Results are published in the November issue of Alcoholism: Clinical & Experimental Research.
"Both the National Longitudinal Alcohol Epidemiologic Survey from 1991-1992, and the 2001-2002 National Epidemiological Survey on Alcohol and Related Conditions found that African Americans have similar or lower rates of heavy drinking, binge drinking, and alcohol dependence as White Americans," said Ricky N. Bluthenthal, senior scientist at the RAND Corporation and corresponding author for the study.
Yet despite these similarities in alcohol consumption, observed Laura A. Schmidt, associate professor of health policy in the School of Medicine at the University of California, San Francisco, minorities experience more adverse health and social consequences as a result of their drinking.
"For example, as a white woman, I might drink three drinks per day, which might increase my risk of dying from cirrhosis by 50 percent," she explained. "A black or Hispanic woman with the same age or health status who drinks the same amount as me might have a 75 percent increased risk of dying from cirrhosis. We think that this disproportionate disease burden has something to do with other factors that 'go with' race/ethnicity, such as poorer nutrition. This means that a minority person can do everything possible to avoid alcohol-related problems - cirrhosis, criminal victimization, traffic fatalities, etc. - and still have a higher risk of these problems compared to whites."
For this study, researchers analyzed the discharge records of 10,591 alcohol-treatment patients who attended publicly funded treatment facilities in Los Angeles County during 1998 to 2000 in order to calculate completion rates. The sample comprised 4,141 African American, 3,120 Hispanic, and 3,330 white patients; furthermore, 5,795 were in outpatient and 4,796 were in residential treatment.
"This is one of the first studies to find consistently lower alcohol-treatment completion rates for African American patients as compared to White patients in a large publicly funded alcohol-treatment system," said Bluthenthal. "This occurred regardless of treatment setting, that is, outpatient or residential treatment."
Furthermore, African American patients appeared less likely to be enrolled in residential alcohol treatment despite having more severe alcohol abuse characteristics on average.
"We calculated that if African American patients were assigned to residential treatment at the same rate as White patients," said Bluthenthal, "the racial disparity in alcohol-treatment completion might decline by as much as 20 percent between African Americans and Whites." He added that this would also apply to Hispanics, although findings indicated a smaller racial disparity in alcohol-treatment completion between Hispanic and white patients.
"Because it is so much harder for a minority person to get into treatment, only the most persistent, motivated people are likely to get into care," said Schmidt. "Thus, we would expect that minorities in treatment have higher completion rates and greater success in treatment than comparable minorities. What Dr. Bluthenthal and colleagues are showing is that, despite all this, minorities are less likely than whites to stay in treatment, other factors being equal. Thus, there are multiple racial/ethnic disparities in play here: minorities have a disproportionate risk of alcohol-related harm, they are less likely to get treatment, and when they do get treatment, they are less likely to stay in it and complete the program."
Bluthenthal suggested that one way to increase access to residential treatment for African American alcohol abusers might be to more consistently assign alcohol-treatment patients with higher alcohol-abuse severity to residential treatment programs, which generally provide more intense services and have higher completion rates, as compared to outpatient treatment programs.
Schmidt agreed. "This is one of several policies that need to be put in place to reduce racial/ethnic disparities in alcohol treatment," she said. "There are numerous disparities and therefore, more than one policy solution is required.

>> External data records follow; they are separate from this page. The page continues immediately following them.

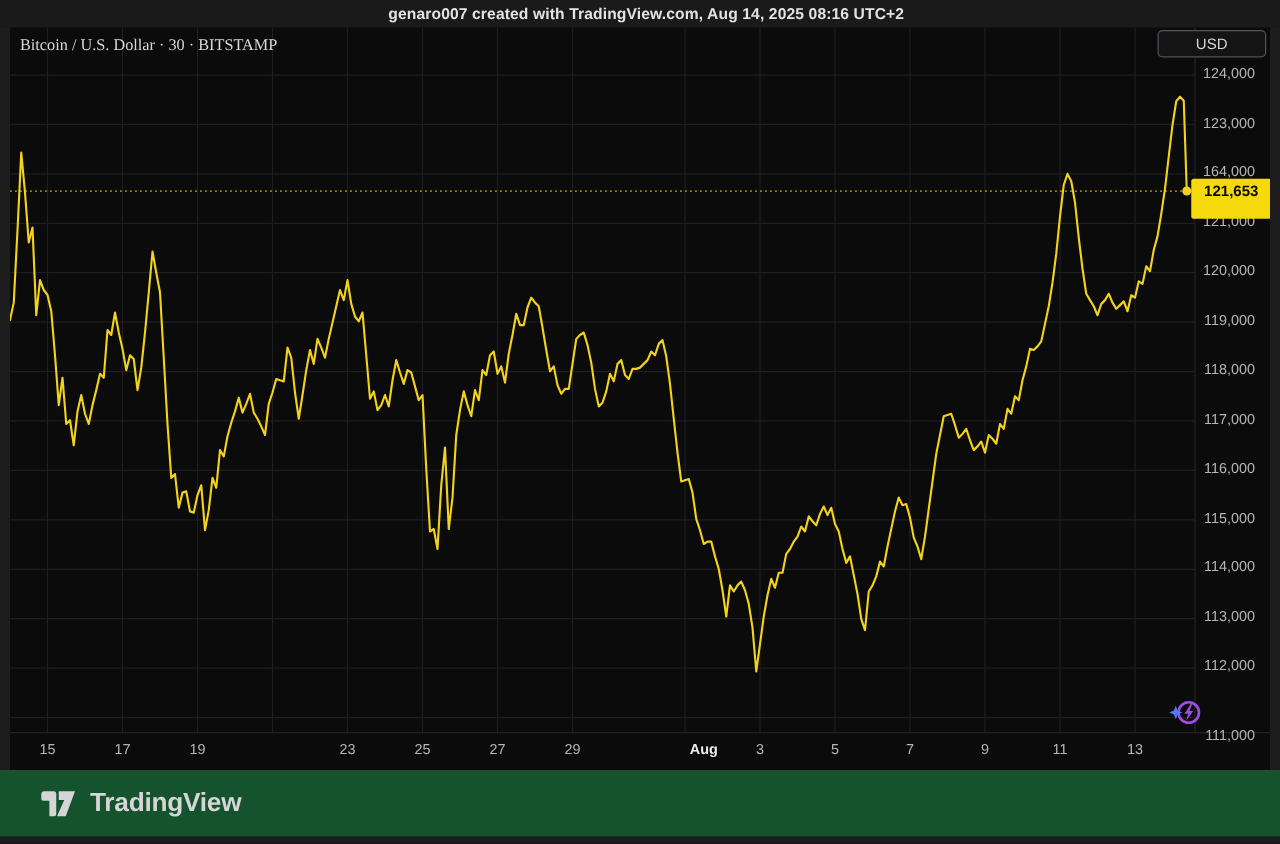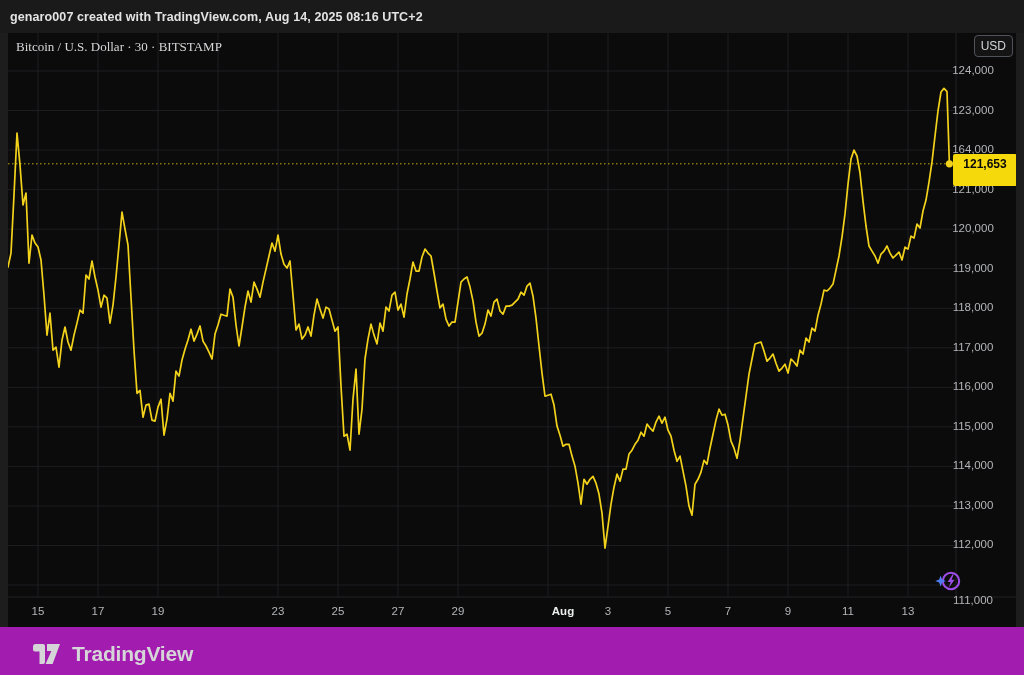--- a/index.html
+++ b/index.html
@@ -10,9 +10,9 @@
     -webkit-font-smoothing:antialiased;
   }
   .attribution-bar{
-    height:33px;display:flex;align-items:center;
+    height:22px;display:flex;align-items:center;
     padding-left:10px;background:#1a1a1a;
-    color:#e3e3e3;font-size:12.5px;font-weight:700;letter-spacing:.1px;
+    color:#e3e3e3;font-size:12.5px;font-weight:700;letter-spacing:.1px;justify-content:center;
   }
   .chart-card{
     position:relative;margin:0 8px;width:1008px;height:594px;

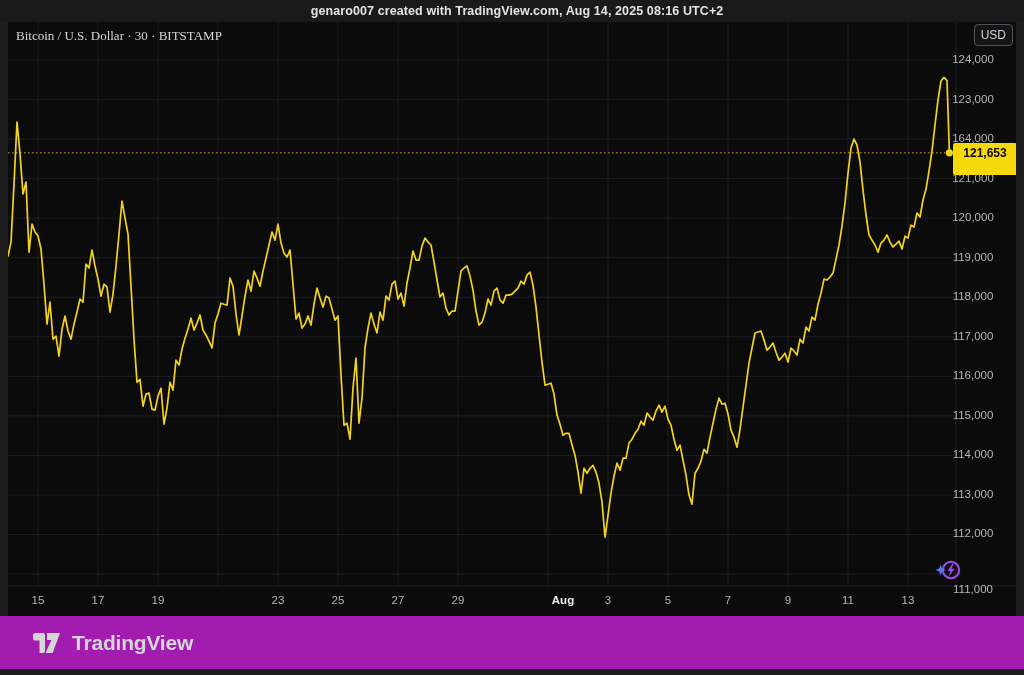--- a/index.html
+++ b/index.html
@@ -25,7 +25,7 @@
   }
   .currency-btn{
     position:absolute;right:3px;top:2px;z-index:5;
-    padding:3px 6px;border:1px solid #50535c;border-radius:4px;
+    padding:3px 30px;border:1px solid #50535c;border-radius:4px;
     background:#141414;color:#d3d5da;font-size:12px;cursor:pointer;
   }
   .y-label{

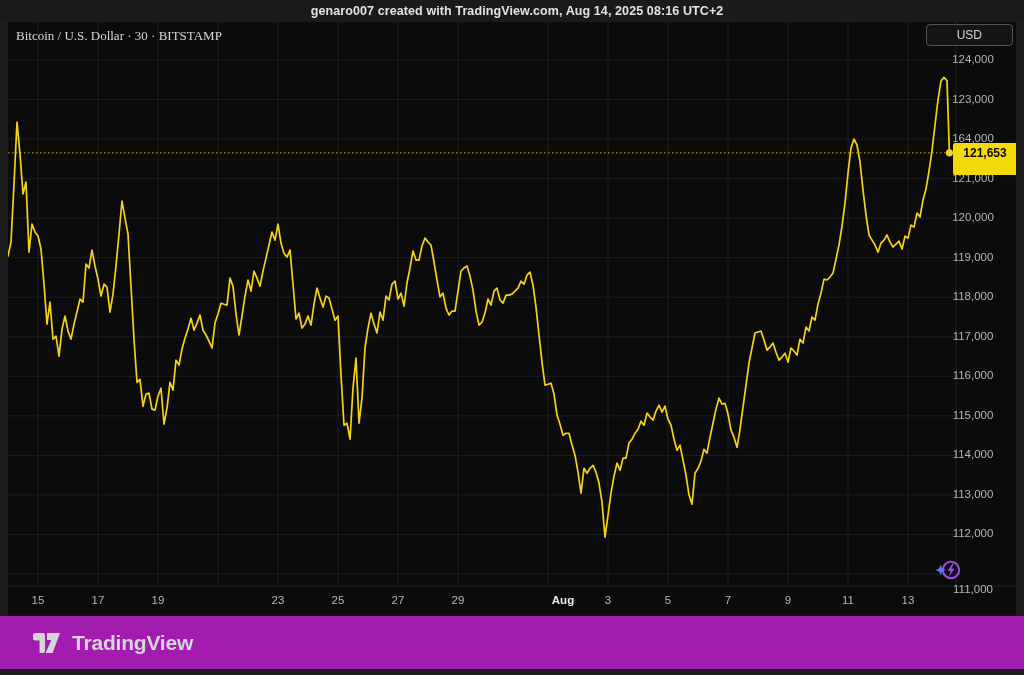--- a/index.html
+++ b/index.html
@@ -29,7 +29,7 @@
     background:#141414;color:#d3d5da;font-size:12px;cursor:pointer;
   }
   .y-label{
-    position:absolute;right:0;width:62px;text-align:center;padding-right:12px;
+    position:absolute;right:0;width:62px;text-align:right;padding-right:12px;
     font-size:11.5px;color:#b4b5b8;z-index:3;
   }
   .x-label{

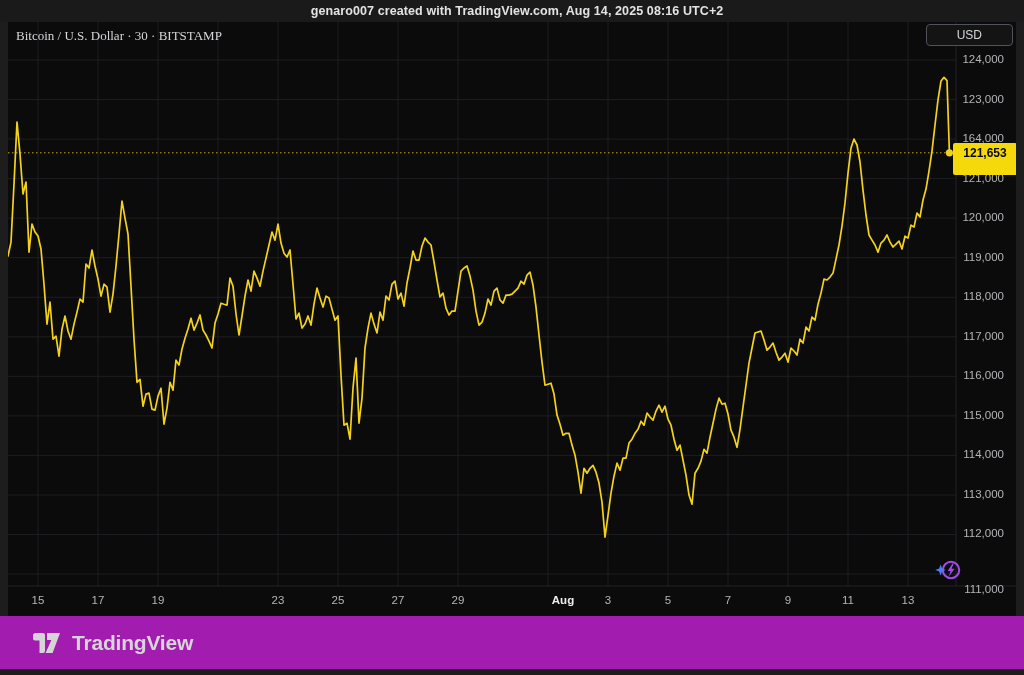--- a/index.html
+++ b/index.html
@@ -45,7 +45,7 @@
   .flash-btn{position:absolute;left:926px;top:534px;z-index:6;cursor:pointer;background:none;border:none;padding:0;}
   .bottom-bar{
     height:53px;display:flex;align-items:center;gap:11px;
-    padding-left:30px;background:#a21caf;
+    padding-left:30px;background:#14532d;
   }
   .brand-name{font-size:21px;font-weight:700;color:#d6d6d8;letter-spacing:-.2px;}
 </style>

My research shows that the most severely affected minorities are the least likely to receive treatment. When they do get treatment, it is in less intensive settings, and now we see from this report, for a shorter duration of time. Despite all this, minorities who drink at the same levels as whites will experience higher rates of alcohol-related harm. Therefore, the need for treatment is greater in minority communities and yet the care is diminished on multiple levels. It is important to underscore that heavy drinking is not just a problem on its own, but is also a risk factor for a whole host of conditions, including coronary heart disease, stroke, cancers, and trauma."
Schmidt said that another concern is the growing use of outpatient alcohol treatment in the US. "The trend towards outpatient care began in the early 1990s," she said. "Currently, about 60 percent of the care for alcohol problems provided in the US is in outpatient settings and this figure will likely grow in the years to come. Based on what this ACER paper reports, we can expect to see a widening gap in completion rates between minorities and whites as more and more care is delivered in outpatient settings."